# Freight liner dumptruck



## croaker (Aug 11, 2012)

A few pieces of the new dump truck i started.


----------



## Kenbo (Sep 16, 2008)

Okay. I'll be watching.


----------



## RickestRick (Aug 1, 2017)

Looking forward to seeing the progress of this one.


----------



## TimPa (Jan 27, 2010)

great vision!


----------



## croaker (Aug 11, 2012)

Felt like my hand was good enough to start work on this again.
Worked all day making jigs so i could make the doors and the back of the cab.
Started out ok but as soon as i tried my new router bit it broke.


----------



## Kenbo (Sep 16, 2008)

Looking good. Keep the pics coming!!


----------



## croaker (Aug 11, 2012)

A few more pieces done.
Got the floor,firewall,seats,dash,roof and hood trim done.
For the roof and hood trim had to double stick tape the pieces to hardboard to rout the round overs.


----------



## croaker (Aug 11, 2012)

One more picture showing how thin the hood trim is.
The hardboard is 1/4 inch thick.


----------



## croaker (Aug 11, 2012)

Finally i have time to work on these again.
Yesterday i started work on the drop down axle.
Had to make the drop down hinge three times to get it right.


----------



## croaker (Aug 11, 2012)

Today i worked on the rear axle assembly.


----------



## hawkeye10 (Feb 18, 2015)

This truck is going to be nice. I am awaiting more pictures.


----------



## BigJim (Sep 2, 2008)

croaker said:


> Today i worked on the rear axle assembly.

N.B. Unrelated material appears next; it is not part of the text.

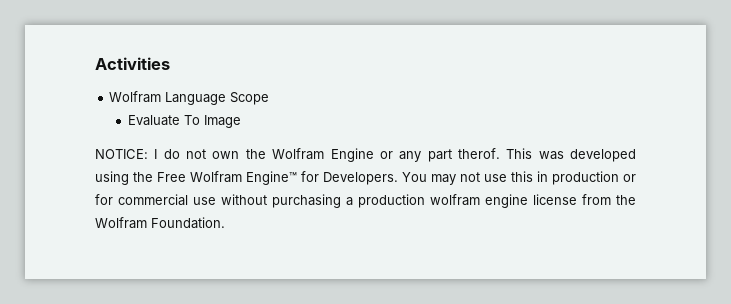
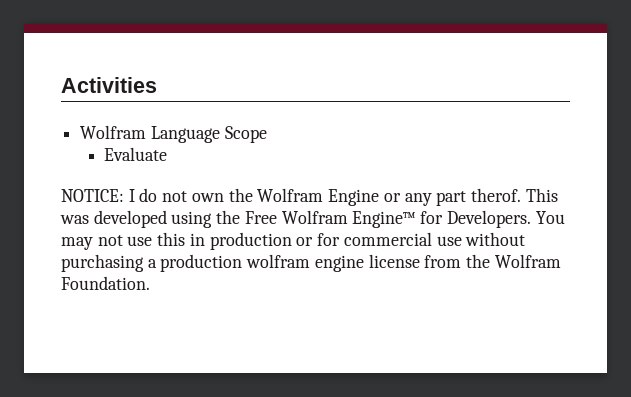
[183,115,241,128] To Image -> (168, 154) none

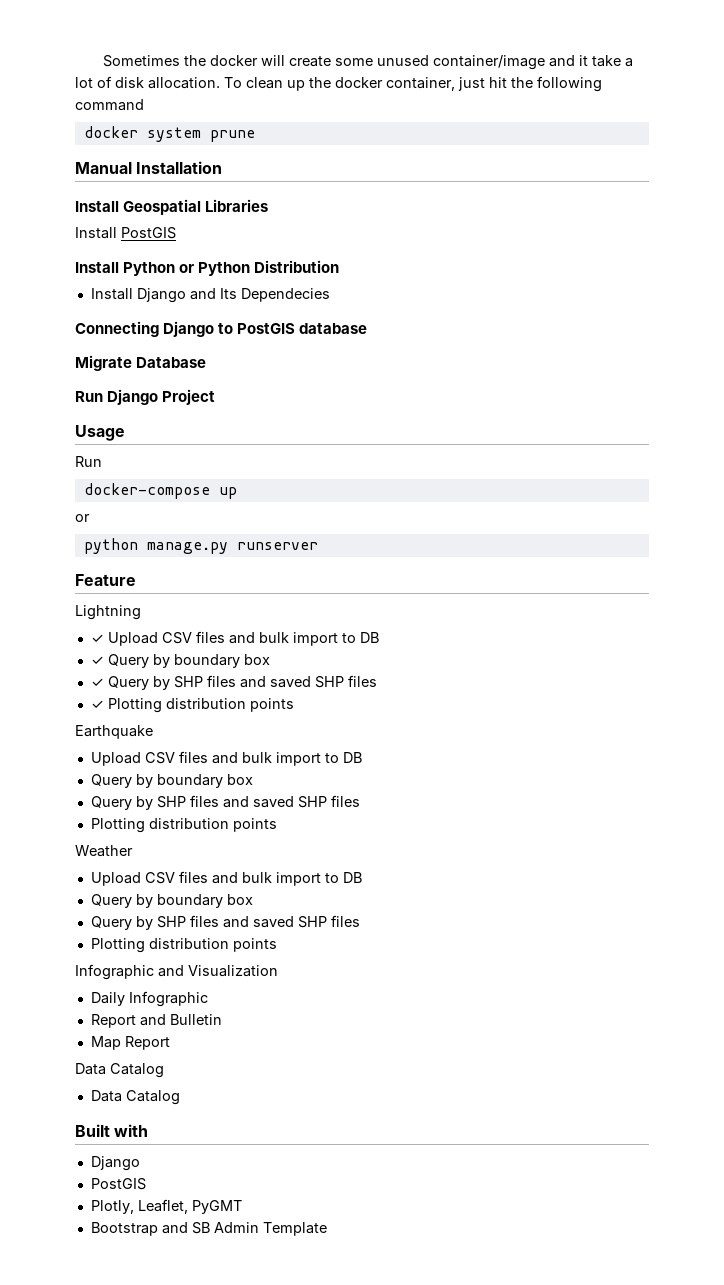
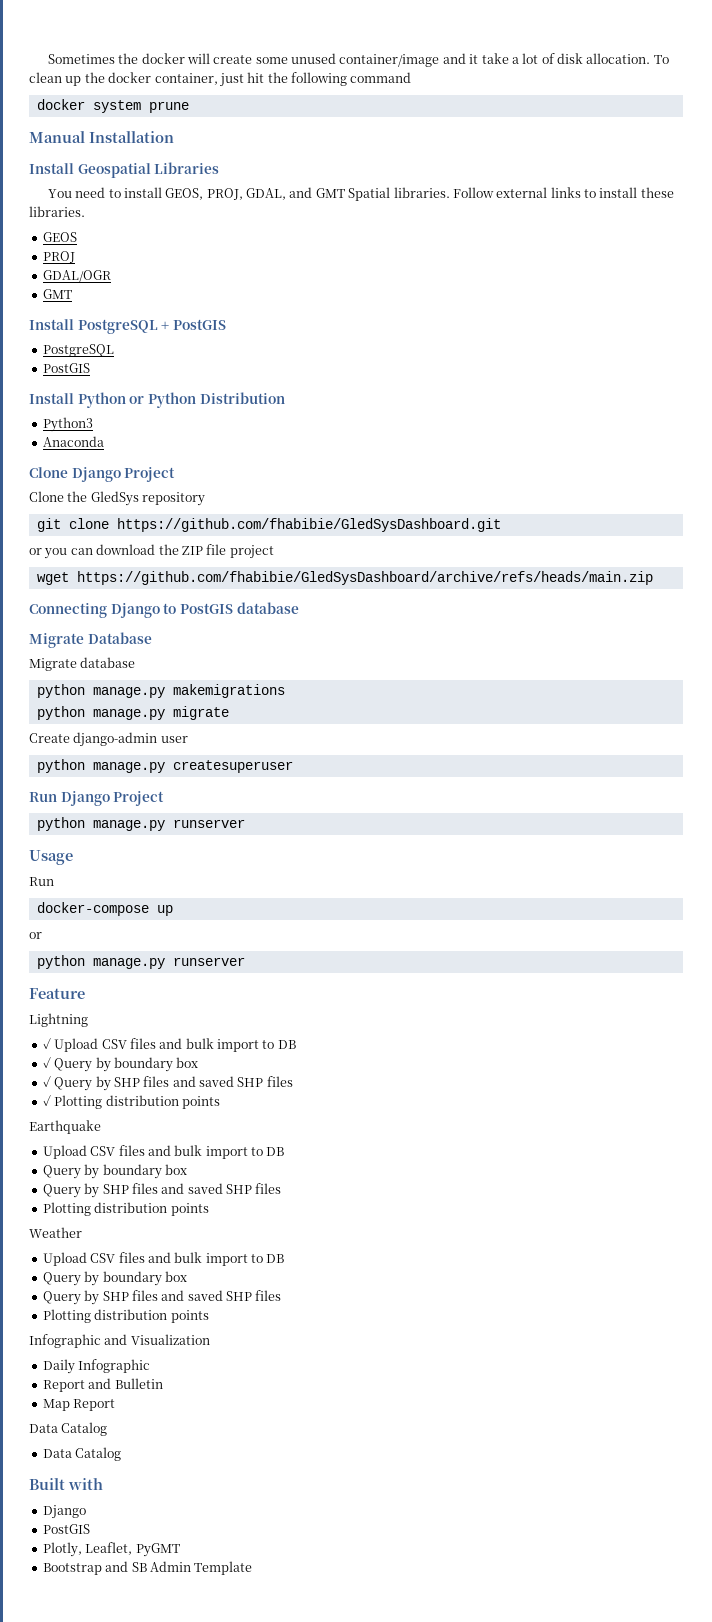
[75,227,117,239] Install -> [47,187,674,201] [29,206,85,217] [42,232,77,242] [42,251,75,263] [42,270,111,283] [42,289,72,299] [29,319,226,334] [42,344,114,357] You need to install GEOS, PROJ, GDAL, and GMT Spatial libraries. Follow external links to install these libraries. // GEOS // PROJ // GDAL/OGR // GMT // Install PostgreSQL + PostGIS // PostgreSQL //
[90,288,330,303] Install Django and Its Dependecies -> [42,417,93,432] [42,436,104,447] [29,467,176,482] [29,491,206,506] [36,518,501,532] [29,544,274,559] [36,571,653,585] Python3 // Anaconda // Clone Django Project // Clone the GledSys repository // git clone https://github.com/fhabibie/GledSysDashboard.git // or you can download the ZIP file project // wget https://github.com/fhabibie/GledSysDashboard/archive/refs/heads/main.zip
(207, 362) none -> [29,657,136,671] [36,684,285,698] [36,706,229,720] [29,732,188,747] [36,759,293,773] // Migrate database // python manage.py makemigrations // python manage.py migrate // Create django-admin user // python manage.py createsuperuser
(216, 397) none -> [36,817,245,831] // python manage.py runserver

That would be a real challenge for me to make all those parts being so small and detailed. Really looking good.


----------



## Kenbo (Sep 16, 2008)

Glad to see that you are back at it. Looking great. Love the leaf springs.


----------



## bargoon (Apr 20, 2016)

Nice work - I like the photos.


----------



## croaker (Aug 11, 2012)

Got a little more done this weekend.
Glued up the front axle assembly.
Glued up the drop axle assembly.


----------



## croaker (Aug 11, 2012)

Day off friday.
Got the rear axle assembly glued up.
Got the cab glued up.
Turned the gas tanks.


----------



## croaker (Aug 11, 2012)

More work done today.
Air tank parts And steps, mounting brackets for gas tank.


----------



## croaker (Aug 11, 2012)

Air tanks done gas tanks done.


----------



## sgibby88 (May 28, 2015)

The detail in your work is truly amazing


Sent from my iPhone using Tapatalk


----------



## Kenbo (Sep 16, 2008)

Using a lighter in your pictures to show scale eh? I think I've seen that somewhere before. LOL. Great work. It's coming along nicely.


----------



## croaker (Aug 11, 2012)

Had someone ask me too add something to show scale. Seeing yours thought i would borrow the idea.


----------



## Kenbo (Sep 16, 2008)

croaker said:


> Had someone ask me too add something to show scale. Seeing yours thought i would borrow the idea.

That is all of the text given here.